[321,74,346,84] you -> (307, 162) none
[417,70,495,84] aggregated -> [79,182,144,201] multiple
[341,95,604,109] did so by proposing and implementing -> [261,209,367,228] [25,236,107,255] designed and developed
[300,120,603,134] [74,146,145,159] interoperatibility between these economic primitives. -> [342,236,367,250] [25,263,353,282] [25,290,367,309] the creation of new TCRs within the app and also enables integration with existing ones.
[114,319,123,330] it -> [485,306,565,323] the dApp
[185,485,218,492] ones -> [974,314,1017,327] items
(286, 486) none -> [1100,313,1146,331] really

**What you will do:** Which of the lines above carry the string "none"? Pick them out and copy them.

**Answer space:**
[321,74,346,84] you -> (307, 162) none
(286, 486) none -> [1100,313,1146,331] really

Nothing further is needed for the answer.